The potential to create personalized digital twins of your brain and body is a hot topic in neuroscience and medicine today. These computer models are designed to simulate how parts of your brain interact and the way the brain may reply to stimulation, disease, or medication.
The extraordinary complexity of the brain’s billions of neurons makes this a really difficult task, after all, even within the era of AI and massive data. Until now, whole-brain models have struggled to capture what makes each brain unique.
People’s brains are all wired barely in another way, so everyone has a novel network of neural connections that represents a sort of “brain fingerprint.”
Nevertheless, most so-called brain twins are currently more like distant cousins. Their performance is barely any closer to the true thing than if the model were using the wiring diagram of a random stranger.
This matters because digital twins are increasingly proposed as tools for testing treatments by computer simulation, before applying them to real people. If these models fail to capture fundamental principles of every patient’s unique brain organization, their predictions won’t be personalized—and in worst cases could possibly be misleading.
In our latest study, published in Nature Neuroscience, we show that realistic digital brain twins require something that many existing models overlook: competition between the brain’s different systems.
Our findings suggest that without competition, digital twins risk being overly generic, missing out on what makes you “you.”
Excess of Cooperation
The human brain isn’t static. The ebb and flow of its activity could be mapped non-invasively using neuroimaging methods similar to functional MRI. A pc model could be built from this, specific to that person and simulating how the regions of their brain interact. That is the thought of the digital twin.
The brain is commonly described as a highly cooperative system. Yet on a regular basis experiences similar to focusing attention or switching between tasks tells us intuitively that brain systems compete for limited resources. Our brains cannot do all the pieces without delay, and not all regions could be energetic together on a regular basis.
Despite this, the overwhelming majority of brain simulations over the past 20 years haven’t taken these competitive interactions between regions under consideration. Quite, they’ve “forced” neighboring regions to cooperate. This could push the simulated brain into overly synchronized states which are rarely seen in real brains.
In a large comparative study of humans, macaque monkeys, and mice, our international team of researchers used non-invasive brain activity recordings to point out that probably the most realistic whole-brain models not only require cooperative interactions inside specialized brain circuits, but long-range competitive interactions between different circuits.
To attain this, we compared two varieties of brain model: one wherein all interactions between brain regions were cooperative, and one other wherein regions could either excite or suppress one another’s activity. In humans, monkeys, and mice, the models that included competitive interactions consistently outperformed cooperative-only models.
Using a large-scale evaluation of over 14,000 neuroimaging studies, we found that spontaneous activity within the competitive models more faithfully reflected known cognitive circuits, similar to those involved in attention or memory. This implies competition is crucial for enabling the brain to flexibly activate appropriate mixtures of regions—an indicator of intelligent behavior.
Visual summary of our study:
When whole-brain models of humans, macaques, and mice are allowed to treat interactions between some brain regions as competitive, they consistently accomplish that—generating activity patterns that closely resemble those related to real cognitive processes. Luppi et al/Nature Neuroscience, CC BY
We concluded that competitive interactions act as a stabilizing force, allowing different brain systems to take turns in shaping the direction of the brain’s ebbs and flows without interference or distraction. This ability to avoid runaway activity can also contribute to the remarkable energy-efficiency of the mammalian brain, which is many orders of magnitude more efficient than modern AI systems.
Crucially, models with competitive interactions weren’t only more accurate but in addition more individual-specific. This implies they were higher at capturing the unique brain fingerprint that distinguishes one person’s brain from one other’s.

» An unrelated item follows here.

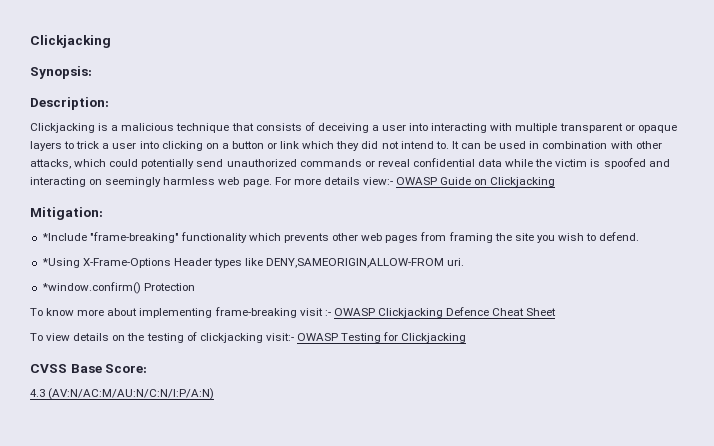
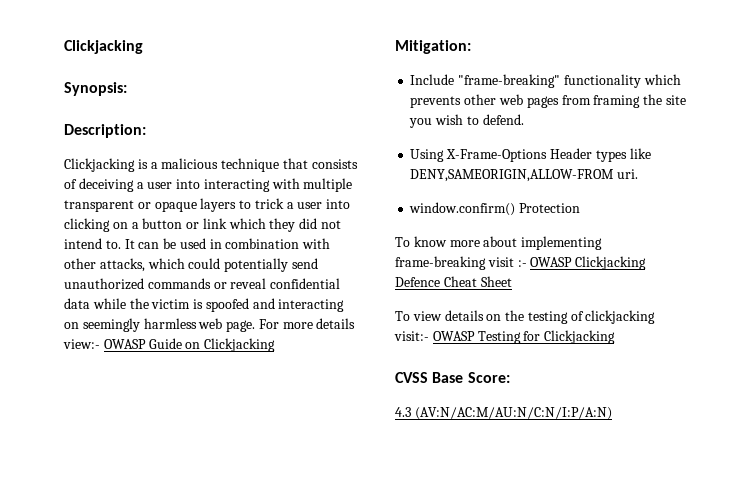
[41,233,87,241] *Include -> [410,74,455,85] Include
[41,258,80,268] *Using -> [410,149,445,162] Using
[41,282,141,294] *window.confirm() -> [409,202,516,216] window.confirm()

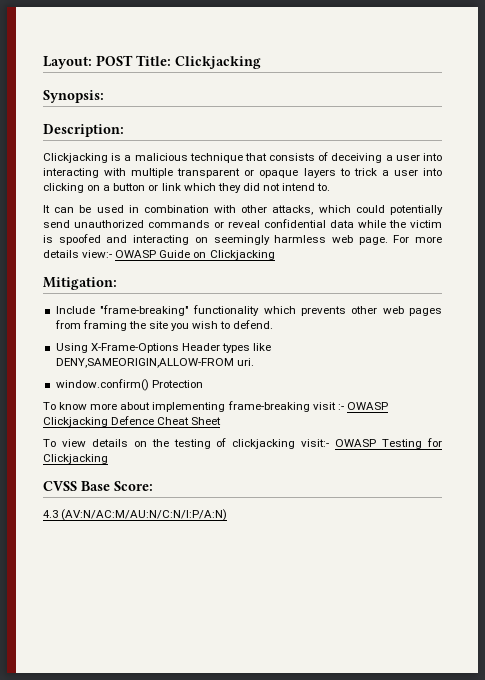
(64, 47) none -> [43,55,171,69] Layout: POST Title:
(121, 244) none -> (331, 187) //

No Longer Lost in Translation?
The undeniable fact that our findings hold across humans and other mammals suggests they reflect fundamental principles of how intelligent systems work. In each case, we found models with competitive interactions generated brain activity patterns that closely resembled those related to real cognitive processes.
This might have major implications for translational neuroscience. Animal models are routinely used to check treatments before human trials, yet differences between species often limit how well these results translate. Around 90 percent of treatments for neuropsychiatric disorders are “lost in translation,” failing in human clinical trials after showing promise in animal trials.
Combining brain imaging data from human patients with whole-brain modeling could seriously change this. A framework that works across species would supply a robust bridge between basic research and clinical application.
If someone needs intervention within the brain, for instance as a consequence of epilepsy or a tumor, their digital twin could possibly be used to explore how the patient’s brain activity would change when stimulated with different levels of medication or electrical impulses. This might significantly improve on existing trial-and-error approaches with real patients, and thus provide higher treatments.
The overall principles of brain organization across species also offer a path for understanding how one can shape the following generation of artificial intelligence. Within the not-too-distant future, we may have the option to construct digital twins which are more faithful in reproducing the salient features of the human brain—and potentially, AI models which are more faithful to the human mind.